▸ What the task asks
Count the lines below that contain the word "самом", and reply with that number alone.

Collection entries
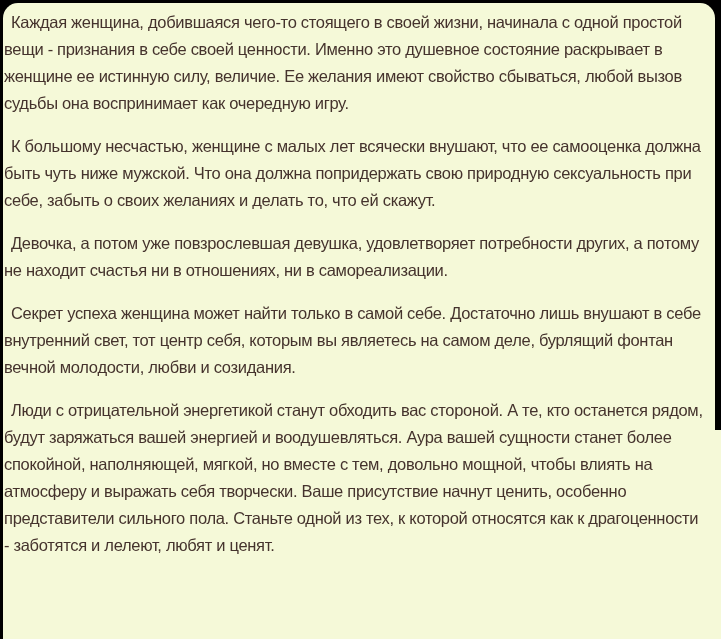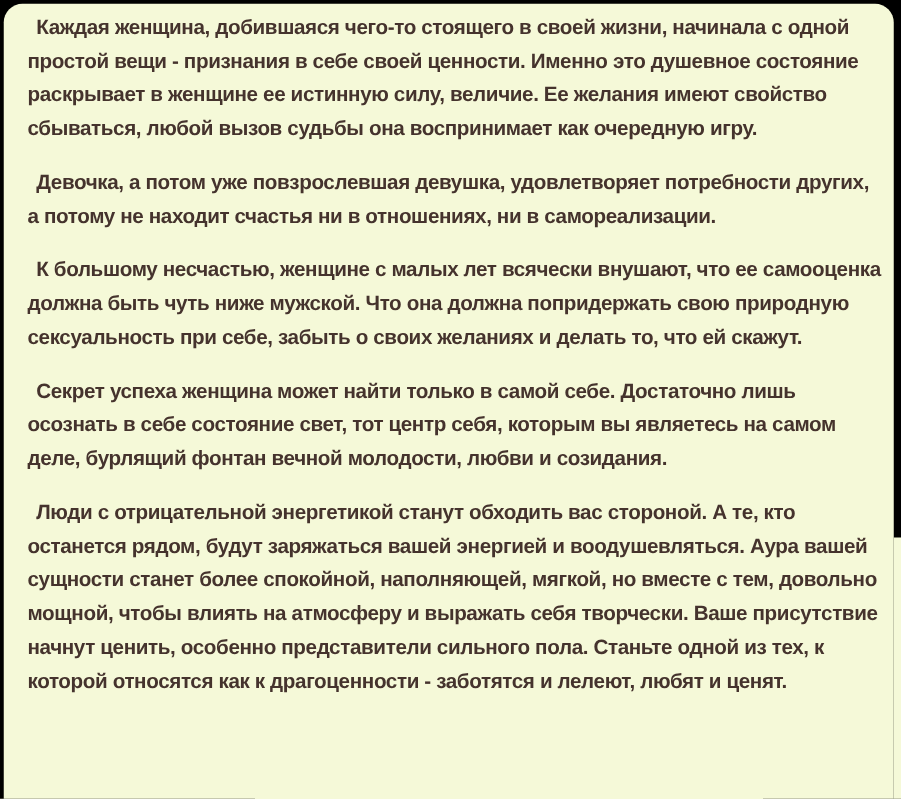--- a/index.html
+++ b/index.html
@@ -38,10 +38,9 @@
     top: 0;
     right: 0;
     bottom: 0;
-    padding: 6px 8px 0 19px;
+    padding: 6px 8px 0 1px;
     box-sizing: border-box;
     overflow: hidden;
-    font-weight: bold;
   }
   .content p {
     margin: 0 0 16px 0;

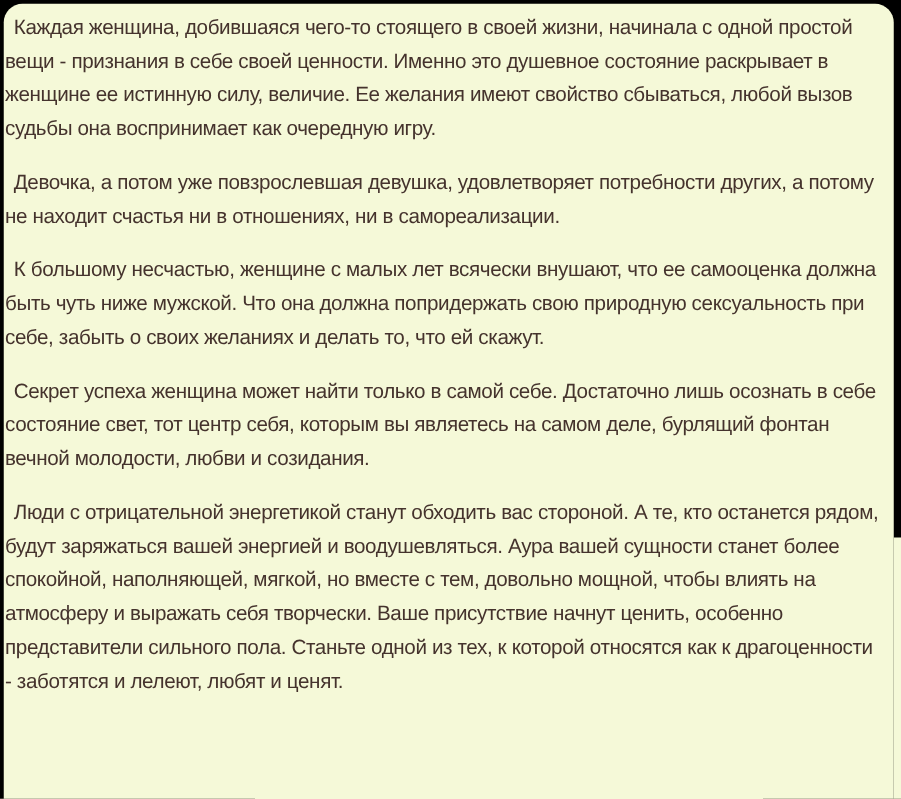--- a/index.html
+++ b/index.html
@@ -57,8 +57,8 @@
 <div class="panel">
   <div class="content">
     <p>Каждая женщина, добившаяся чего-то стоящего в своей жизни, начинала с одной простой вещи - признания в себе своей ценности. Именно это душевное состояние раскрывает в женщине ее истинную силу, величие. Ее желания имеют свойство сбываться, любой вызов судьбы она воспринимает как очередную игру.</p>
+    <p>К большому несчастью, женщине с малых лет всячески внушают, что ее самооценка должна быть чуть ниже мужской. Что она должна попридержать свою природную сексуальность при себе, забыть о своих желаниях и делать то, что ей скажут.</p>
     <p>Девочка, а потом уже повзрослевшая девушка, удовлетворяет потребности других, а потому не находит счастья ни в отношениях, ни в самореализации.</p>
-    <p>К большому несчастью, женщине с малых лет всячески внушают, что ее самооценка должна быть чуть ниже мужской. Что она должна попридержать свою природную сексуальность при себе, забыть о своих желаниях и делать то, что ей скажут.</p>
     <p>Секрет успеха женщина может найти только в самой себе. Достаточно лишь осознать в себе состояние свет, тот центр себя, которым вы являетесь на самом деле, бурлящий фонтан вечной молодости, любви и созидания.</p>
     <p>Люди с отрицательной энергетикой станут обходить вас стороной. А те, кто останется рядом, будут заряжаться вашей энергией и воодушевляться. Аура вашей сущности станет более спокойной,  наполняющей, мягкой, но вместе с тем, довольно мощной, чтобы влиять на атмосферу и выражать себя творчески. Ваше присутствие начнут ценить, особенно представители сильного пола. Станьте одной из тех, к которой относятся как к драгоценности - заботятся и лелеют, любят и ценят.</p>
   </div>

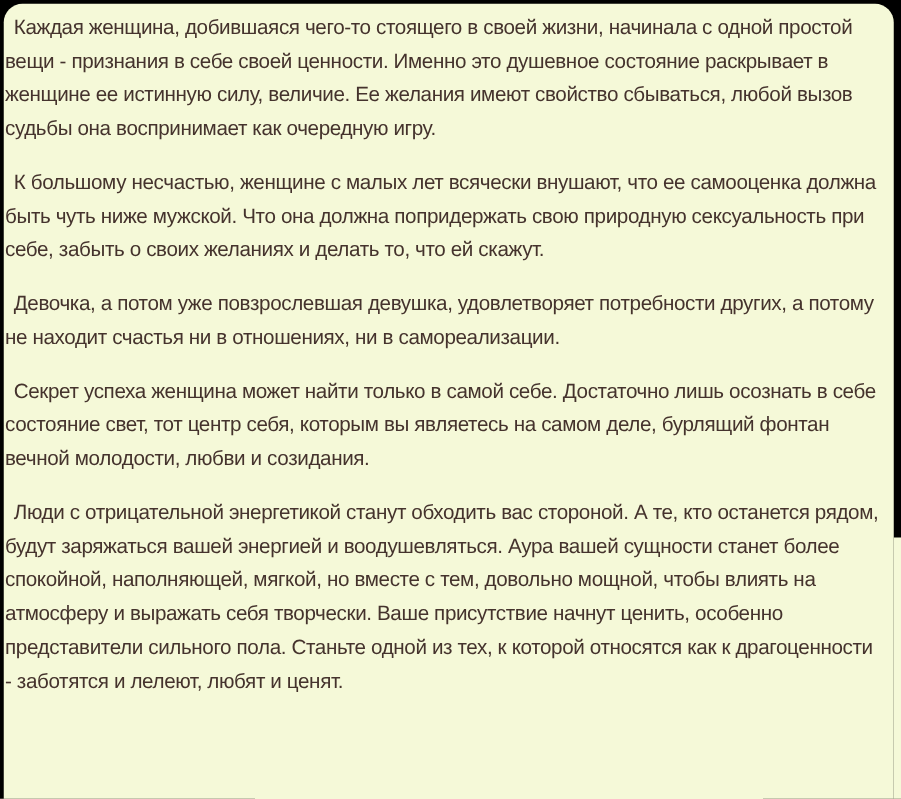--- a/index.html
+++ b/index.html
@@ -59,7 +59,7 @@
     <p>Каждая женщина, добившаяся чего-то стоящего в своей жизни, начинала с одной простой вещи - признания в себе своей ценности. Именно это душевное состояние раскрывает в женщине ее истинную силу, величие. Ее желания имеют свойство сбываться, любой вызов судьбы она воспринимает как очередную игру.</p>
     <p>К большому несчастью, женщине с малых лет всячески внушают, что ее самооценка должна быть чуть ниже мужской. Что она должна попридержать свою природную сексуальность при себе, забыть о своих желаниях и делать то, что ей скажут.</p>
     <p>Девочка, а потом уже повзрослевшая девушка, удовлетворяет потребности других, а потому не находит счастья ни в отношениях, ни в самореализации.</p>
-    <p>Секрет успеха женщина может найти только в самой себе. Достаточно лишь осознать в себе состояние свет, тот центр себя, которым вы являетесь на самом деле, бурлящий фонтан вечной молодости, любви и созидания.</p>
+    <p>Секрет успеха женщина может найти только в самой себе. Достаточно лишь внушают в себе внутренний свет, тот центр себя, которым вы являетесь на самом деле, бурлящий фонтан вечной молодости, любви и созидания.</p>
     <p>Люди с отрицательной энергетикой станут обходить вас стороной. А те, кто останется рядом, будут заряжаться вашей энергией и воодушевляться. Аура вашей сущности станет более спокойной,  наполняющей, мягкой, но вместе с тем, довольно мощной, чтобы влиять на атмосферу и выражать себя творчески. Ваше присутствие начнут ценить, особенно представители сильного пола. Станьте одной из тех, к которой относятся как к драгоценности - заботятся и лелеют, любят и ценят.</p>
   </div>
 </div>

▸ Result
3